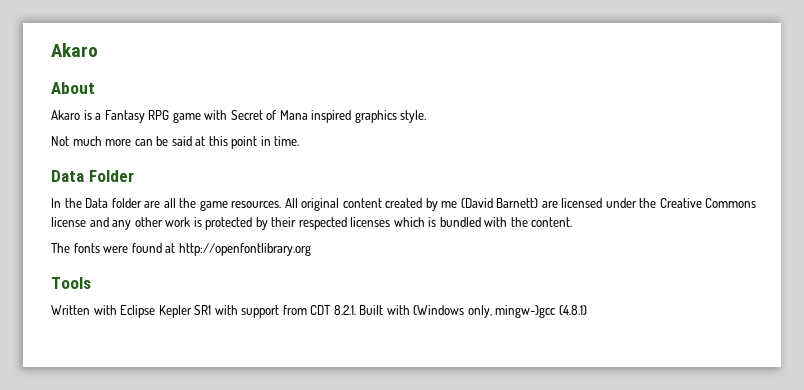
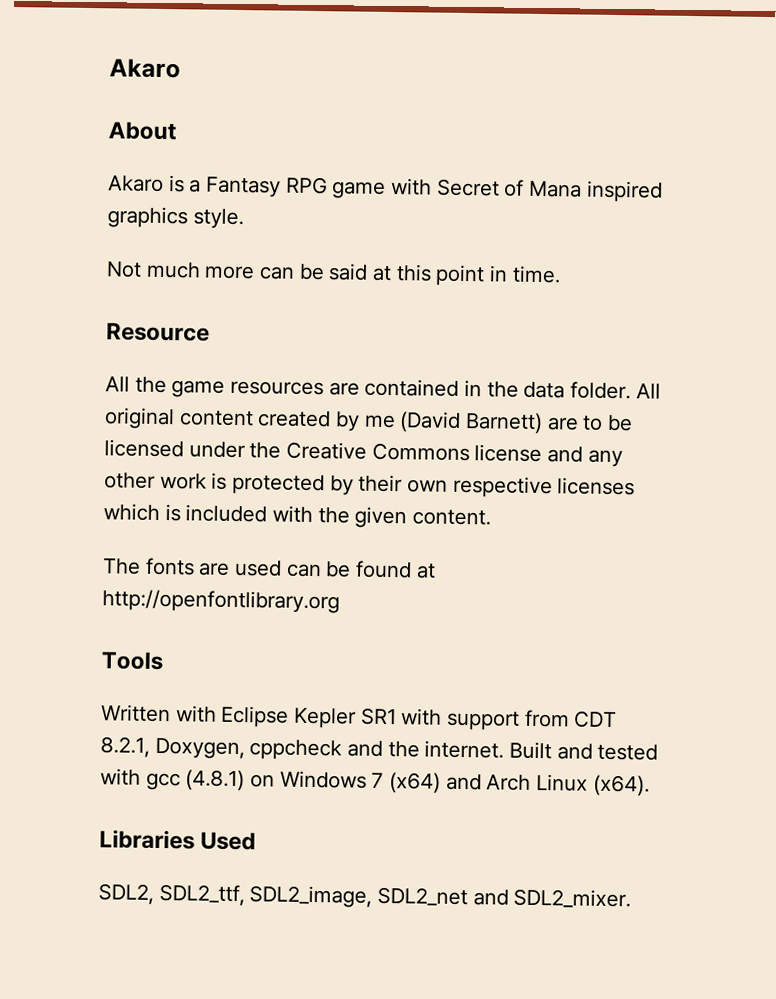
- Data Folder
- In the Data folder are all the game resources.
+ Resource
+ All the game resources are contained in the data folder.
- All original content created by me (David Barnett) are licensed under the Creative Commons license and any other work is protected by their respected licenses which is bundled with the content.
+ All original content created by me (David Barnett) are to be licensed under the Creative Commons license and any other work is protected by their own respective licenses which is included with the given content.
- The fonts were found at http://openfontlibrary.org
+ The fonts are used can be found at http://openfontlibrary.org
- Written with Eclipse Kepler SR1 with support from CDT 8.2.1. Built with (Windows only, mingw-)gcc (4.8.1)
+ Written with Eclipse Kepler SR1 with support from CDT 8.2.1, Doxygen, cppcheck and the internet. Built and tested with gcc (4.8.1) on Windows 7 (x64) and Arch Linux (x64).
+ Libraries Used
+ SDL2, SDL2_ttf, SDL2_image, SDL2_net and SDL2_mixer.

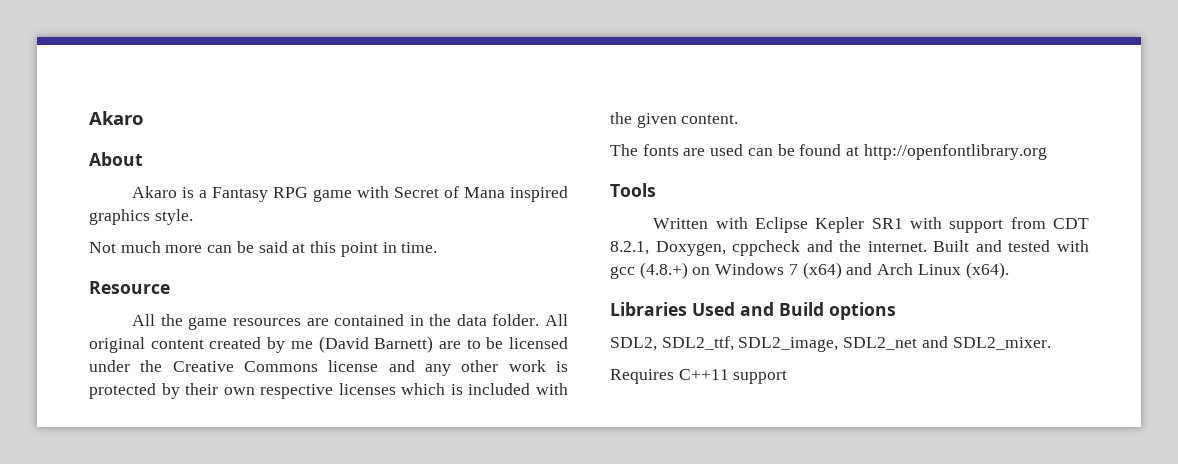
- Built and tested with gcc (4.8.1) on Windows 7 (x64) and Arch Linux (x64).
+ Built and tested with gcc (4.8.+) on Windows 7 (x64) and Arch Linux (x64).
- Libraries Used
+ Libraries Used and Build options
+ Requires C++11 support

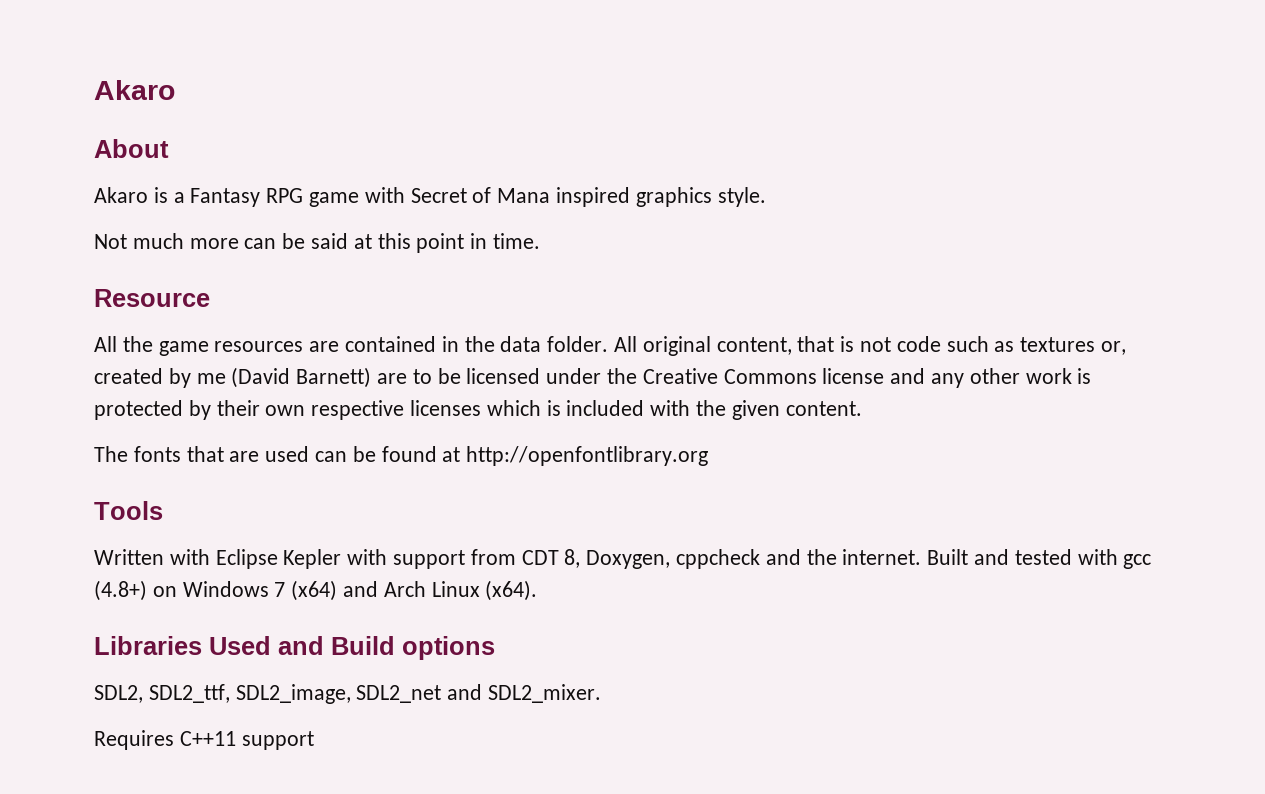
- All original content created by me (David Barnett) are to be licensed under the Creative Commons license and any other work is protected by their own respective licenses which is included with the given content.
+ All original content, that is not code such as textures or, created by me (David Barnett) are to be licensed under the Creative Commons license and any other work is protected by their own respective licenses which is included with the given content.
- The fonts are used can be found at http://openfontlibrary.org
+ The fonts that are used can be found at http://openfontlibrary.org
- Written with Eclipse Kepler SR1 with support from CDT 8.2.1, Doxygen, cppcheck and the internet.
+ Written with Eclipse Kepler with support from CDT 8, Doxygen, cppcheck and the internet.
- Built and tested with gcc (4.8.+) on Windows 7 (x64) and Arch Linux (x64).
+ Built and tested with gcc (4.8+) on Windows 7 (x64) and Arch Linux (x64).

----------------------------------------

Leave the pictures out and print every record exactly.

- Data Folder
- In the Data folder are all the game resources.
+ Resource
+ All the game resources are contained in the data folder.
- All original content created by me (David Barnett) are licensed under the Creative Commons license and any other work is protected by their respected licenses which is bundled with the content.
+ All original content created by me (David Barnett) are to be licensed under the Creative Commons license and any other work is protected by their own respective licenses which is included with the given content.
- The fonts were found at http://openfontlibrary.org
+ The fonts are used can be found at http://openfontlibrary.org
- Written with Eclipse Kepler SR1 with support from CDT 8.2.1. Built with (Windows only, mingw-)gcc (4.8.1)
+ Written with Eclipse Kepler SR1 with support from CDT 8.2.1, Doxygen, cppcheck and the internet. Built and tested with gcc (4.8.1) on Windows 7 (x64) and Arch Linux (x64).
+ Libraries Used
+ SDL2, SDL2_ttf, SDL2_image, SDL2_net and SDL2_mixer.

- Built and tested with gcc (4.8.1) on Windows 7 (x64) and Arch Linux (x64).
+ Built and tested with gcc (4.8.+) on Windows 7 (x64) and Arch Linux (x64).
- Libraries Used
+ Libraries Used and Build options
+ Requires C++11 support

- All original content created by me (David Barnett) are to be licensed under the Creative Commons license and any other work is protected by their own respective licenses which is included with the given content.
+ All original content, that is not code such as textures or, created by me (David Barnett) are to be licensed under the Creative Commons license and any other work is protected by their own respective licenses which is included with the given content.
- The fonts are used can be found at http://openfontlibrary.org
+ The fonts that are used can be found at http://openfontlibrary.org
- Written with Eclipse Kepler SR1 with support from CDT 8.2.1, Doxygen, cppcheck and the internet.
+ Written with Eclipse Kepler with support from CDT 8, Doxygen, cppcheck and the internet.
- Built and tested with gcc (4.8.+) on Windows 7 (x64) and Arch Linux (x64).
+ Built and tested with gcc (4.8+) on Windows 7 (x64) and Arch Linux (x64).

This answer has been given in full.